Karen May
About Karen May
Karen J. May, age 66, is an independent director of Solventum and serves as Chair of the Talent Committee; she joined Solventum’s board effective April 1, 2024 following the company’s spin-off from 3M . Her background spans executive leadership in human capital and finance, including CHRO roles at Mondelēz/Kraft and Baxter, and early-career auditing at PwC (CPA), with board experience in healthcare and consumer sectors . She is designated independent under Solventum’s Director Independence Guidelines (all directors other than the CEO are independent) .
Past Roles
| Organization | Role | Tenure | Committees/Impact |
|---|---|---|---|
| Mondelēz International (formerly Kraft Foods) | Executive Vice President & Chief Human Resources Officer | 2005–2018 | Led restructuring and dispositions; drove growth and price management . |
| Baxter International | Corporate VP & CHRO; VP HR; various VP roles | 1990–2005 | Spin-offs, M&A, and restructuring experience; global operations exposure . |
| PricewaterhouseCoopers | Certified Public Accountant | 1980–1990 | Financial reporting and audit foundation . |
External Roles
| Organization | Role | Tenure | Committees/Impact |
|---|---|---|---|
| Alcon, Inc. | Director | Current | Public healthcare board experience; human capital and finance oversight . |
| MB Financial, Inc. | Director | Prior | Prior public company board service . |
| Ace Hardware Corporation | Director | Current | Governance and strategic oversight in retail cooperative . |
Board Governance
- Committee assignments: Chair, Talent Committee; members include Carlos Albán, Carrie S. Cox, Darryl L. Wilson, and Shirley Edwards; 5 meetings held in 2024 .

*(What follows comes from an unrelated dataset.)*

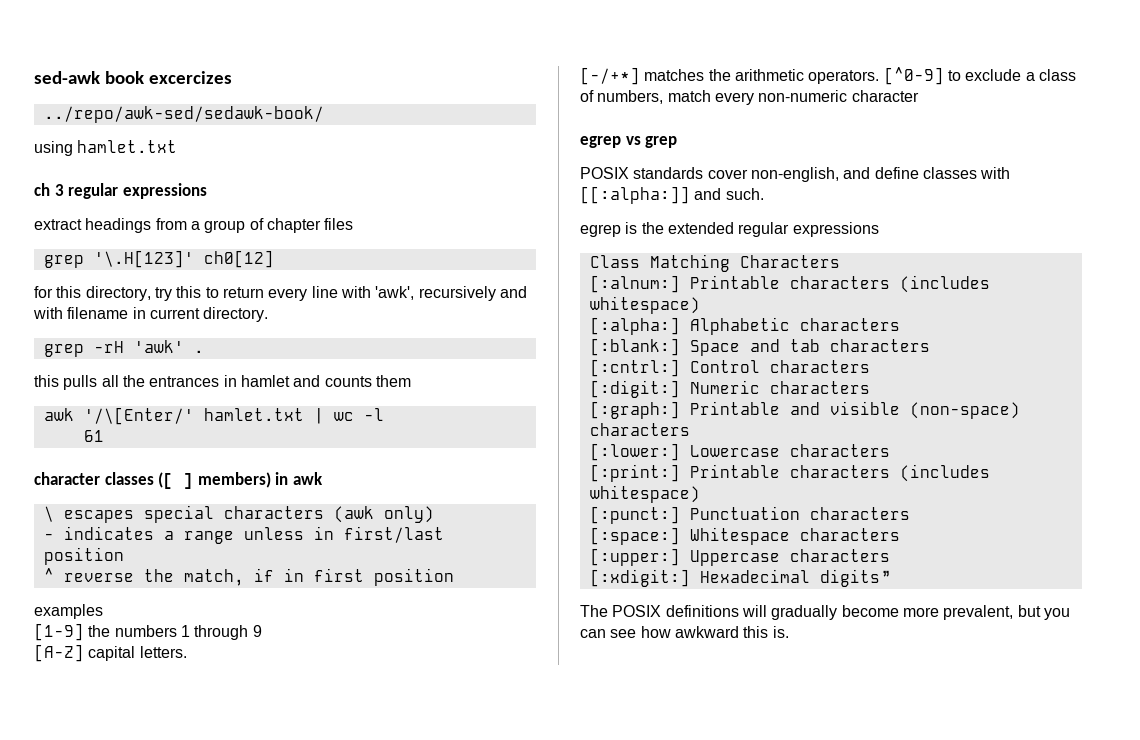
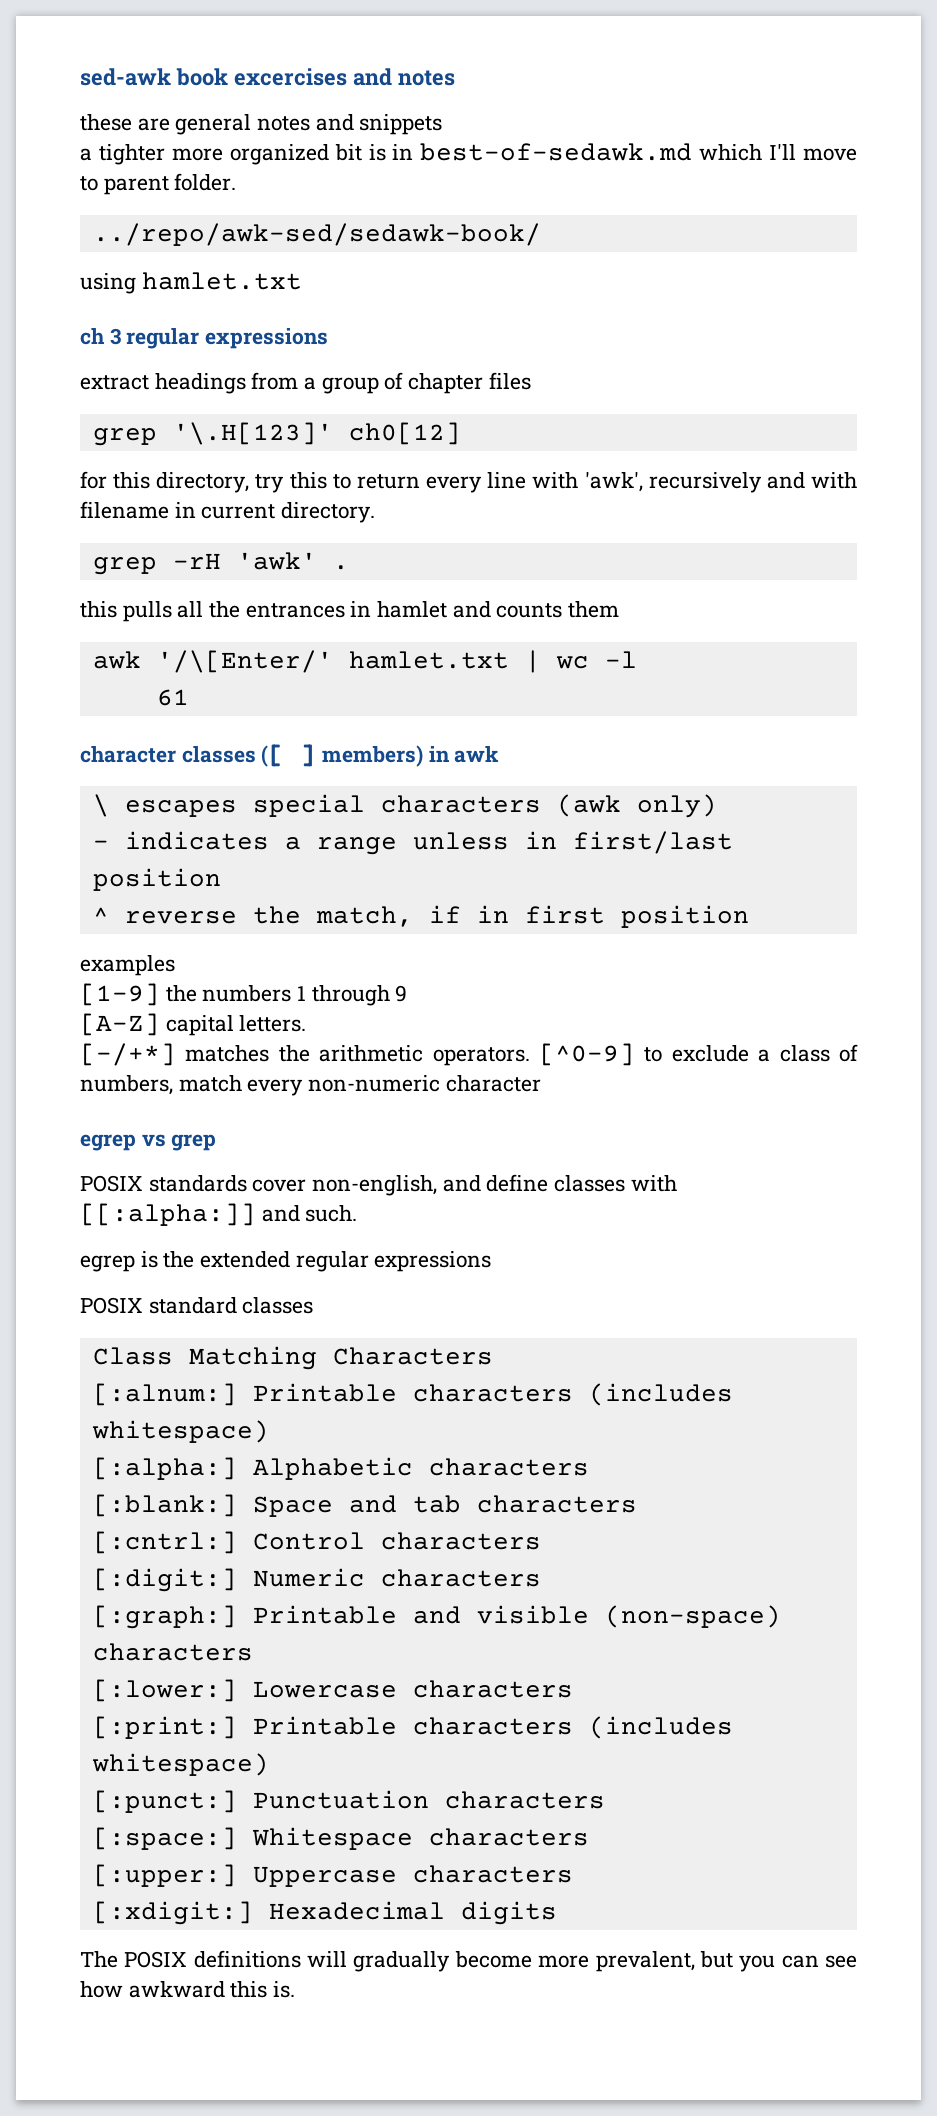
[149,71,233,84] excercizes -> [233,68,455,86] [80,114,443,135] [80,143,857,165] [80,173,237,195] excercises and notes // these are general notes and snippets // a tighter more organized bit is in best-of-sedawk.md which I'll move to parent folder.
(879, 229) none -> [80,1297,314,1314] // POSIX standard classes
[819,569,890,587] digits” -> [460,1901,557,1925] digits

- Independence: All board committees are 100% independent; Talent Committee members qualify as “non-employee directors” under Rule 16b-3 .
- Attendance: Board held 7 meetings and committees held 18 in 2024; all directors attended at least 75% of meetings for boards/committees served .
- Leadership: Independent Chair (Carrie S. Cox); committee chairs selected based on professional experience; board is phasing out classified structure by 2028 .
- Executive sessions: Independent directors meet regularly without management; Chair presides .
- Shareholder votes (signal): Annual meeting (Apr 30, 2025) — Say-on-Pay approved (117.4M For; 19.25M Against; 0.87M Abstain); Board class nominees elected by majority; annual Say-on-Pay frequency favored .
Fixed Compensation
| Year | Cash Retainer ($) | Committee Chair Fee ($) | Total Cash ($) | Stock Awards ($) | Total ($) |
|---|---|---|---|---|---|
| 2024 | — | — | 105,000 | 350,000 | 455,000 |
| Notes | Base board retainer policy: $120,000; Talent Committee Chair fee: $20,000; amounts prorated based on April 1, 2024 appointment | Annual RSU ($225k) plus one-time “Founder’s grant” RSU ($125k); annual RSUs 1-year vest; Founder’s grant 2-year cliff vest | |||
Performance Compensation
- Director equity design: Non-employee directors receive time-vesting RSUs; no performance share units or options disclosed for directors in 2024; vesting schedules noted above .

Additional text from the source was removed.